- [SOURCE RECORDS]:
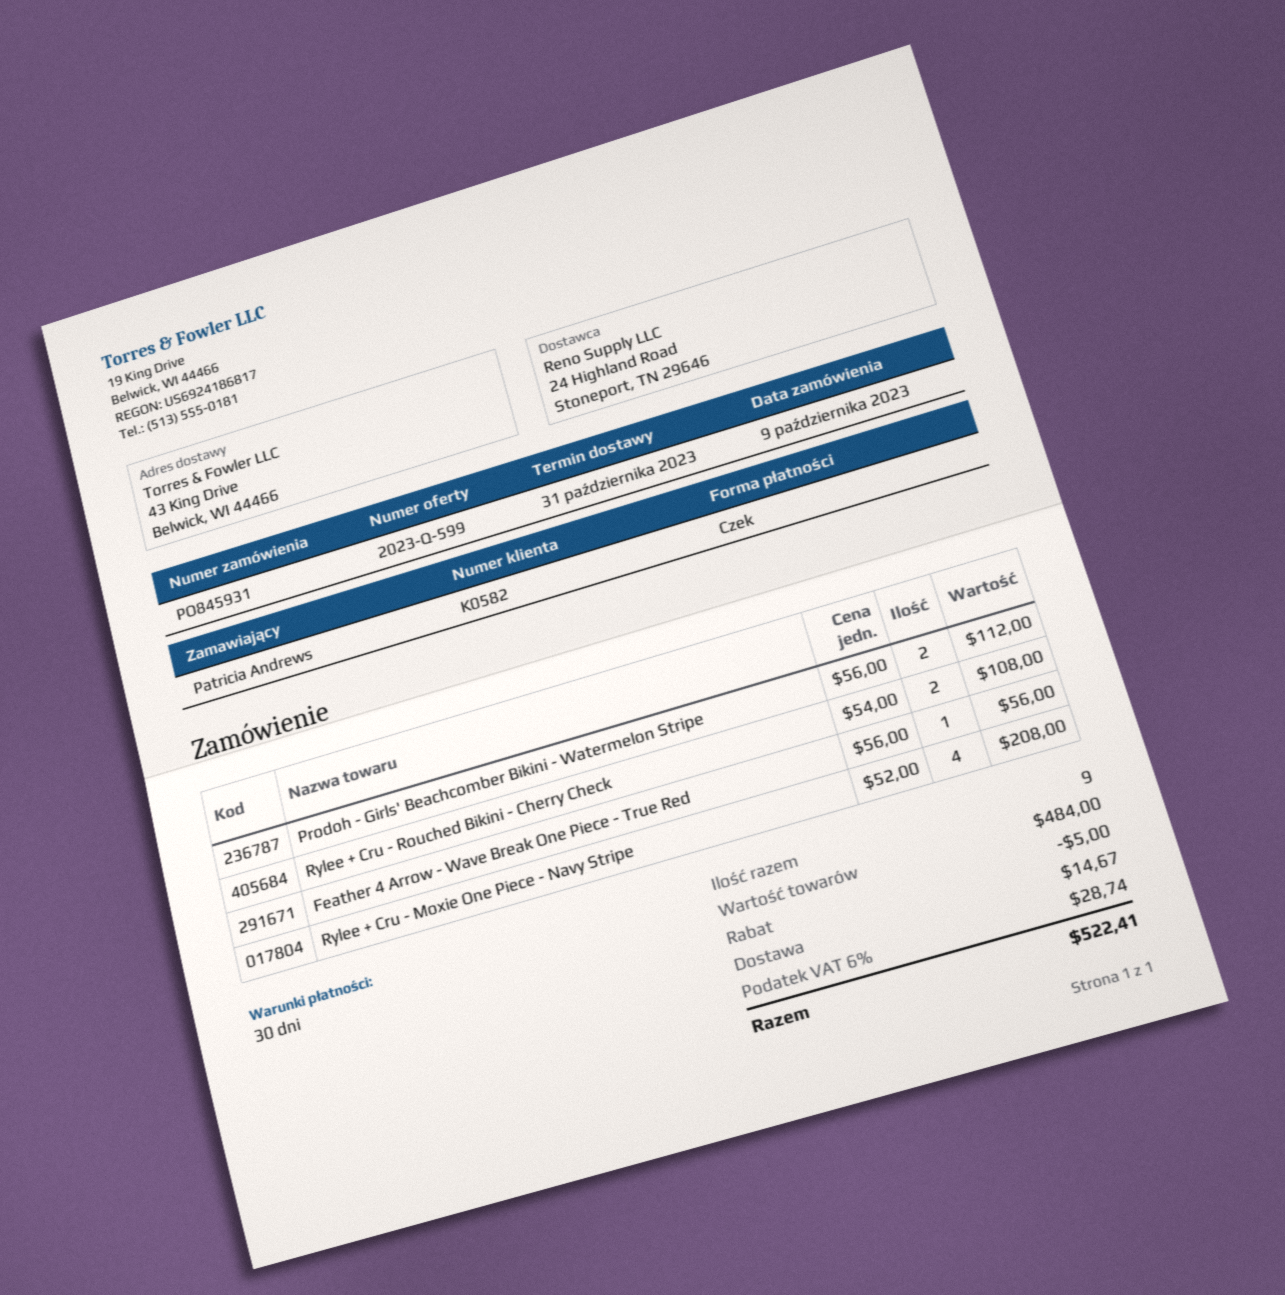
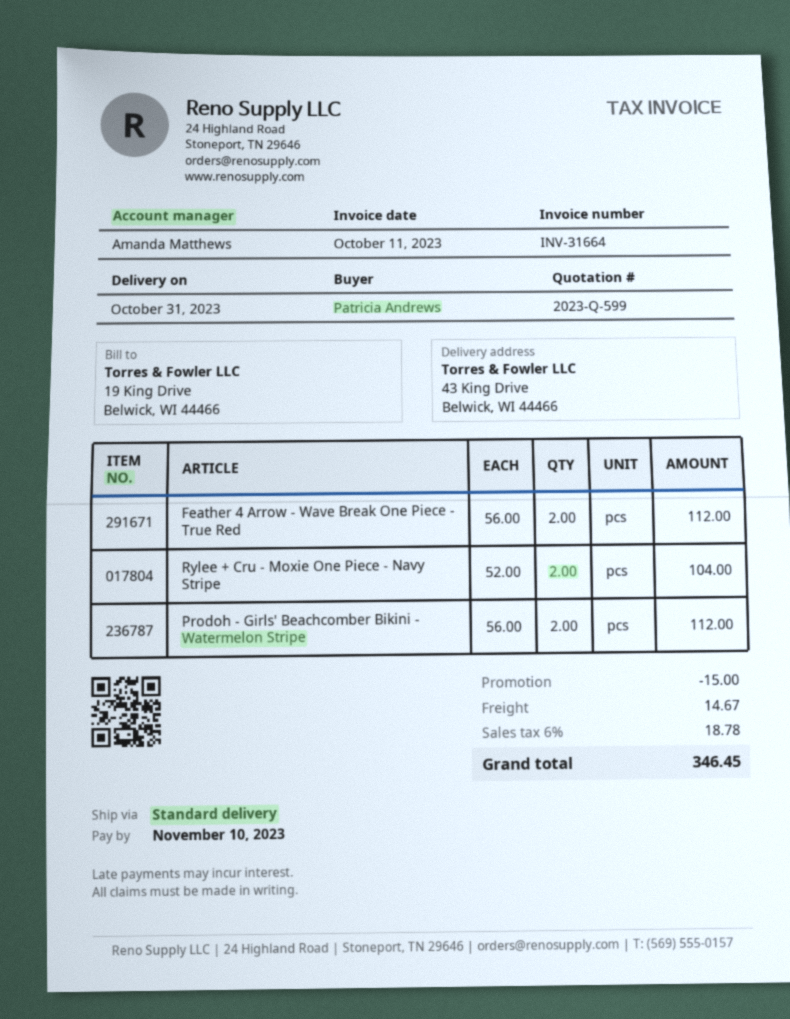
Rylee + Cru - Rouched Bikini - Cherry Check: 2 x 54.00 = 108.00 -> none
Feather 4 Arrow - Wave Break One Piece - True Red: 1 x 56.00 = 56.00 -> 2 x 56.00 = 112.00
Rylee + Cru - Moxie One Piece - Navy Stripe: 4 x 52.00 = 208.00 -> 2 x 52.00 = 104.00
discount: 5.00 -> 15.00
tax: 6% = 28.74 -> 6% = 18.78
total: 522.41 -> 346.45

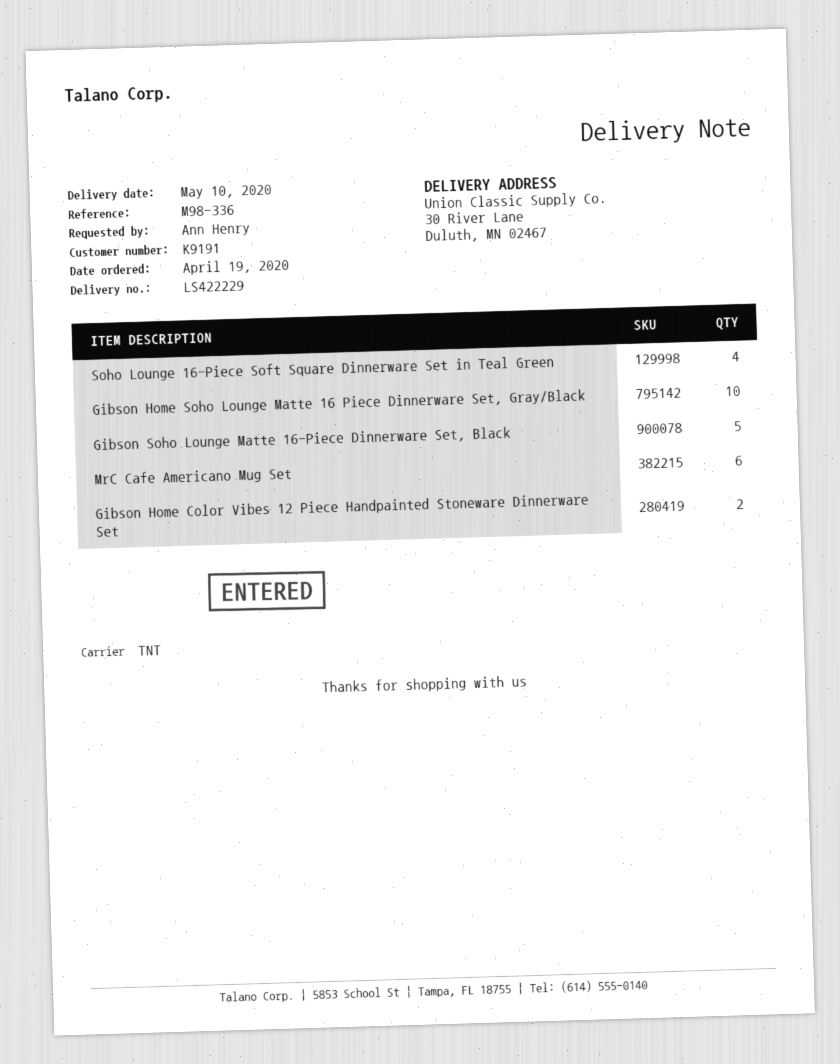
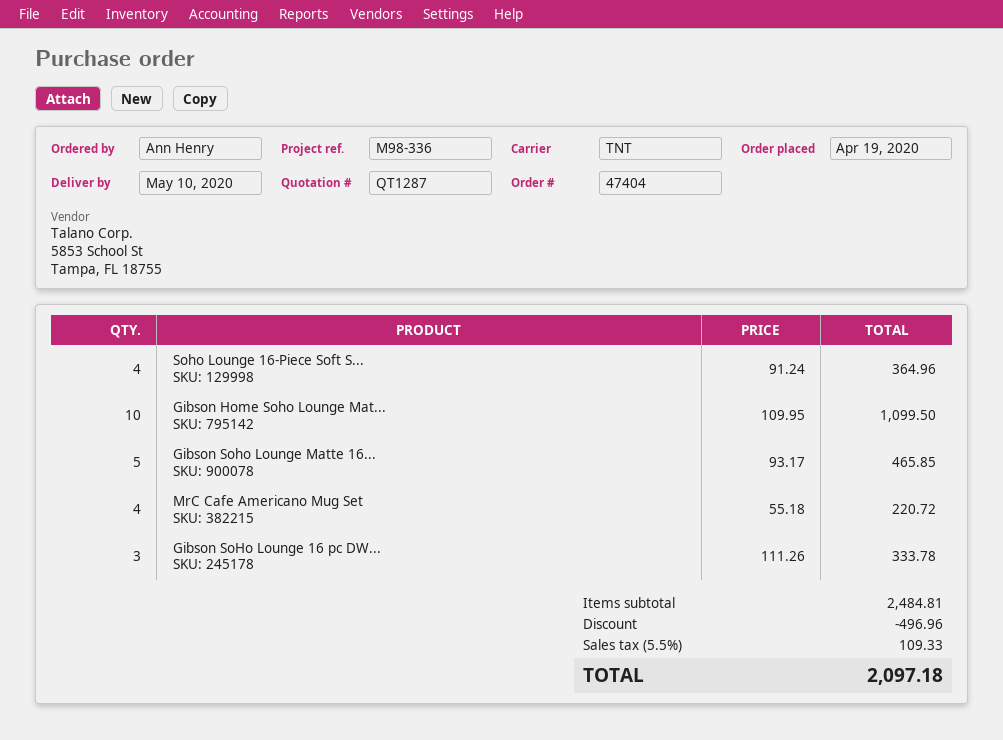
MrC Cafe Americano Mug Set: 6 -> 4
Gibson Home Color Vibes 12 Piece Handpainted Stoneware Dinnerware Set: 2 -> none
Gibson SoHo Lounge 16 pc DW...: none -> 3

- [WHAT THE TASK REQUIRES]:
From the listing above, copy every line that holds the string "Piece".

- [EXERCISE RESULT]:
Feather 4 Arrow - Wave Break One Piece - True Red: 1 x 56.00 = 56.00 -> 2 x 56.00 = 112.00
Rylee + Cru - Moxie One Piece - Navy Stripe: 4 x 52.00 = 208.00 -> 2 x 52.00 = 104.00
Gibson Home Color Vibes 12 Piece Handpainted Stoneware Dinnerware Set: 2 -> none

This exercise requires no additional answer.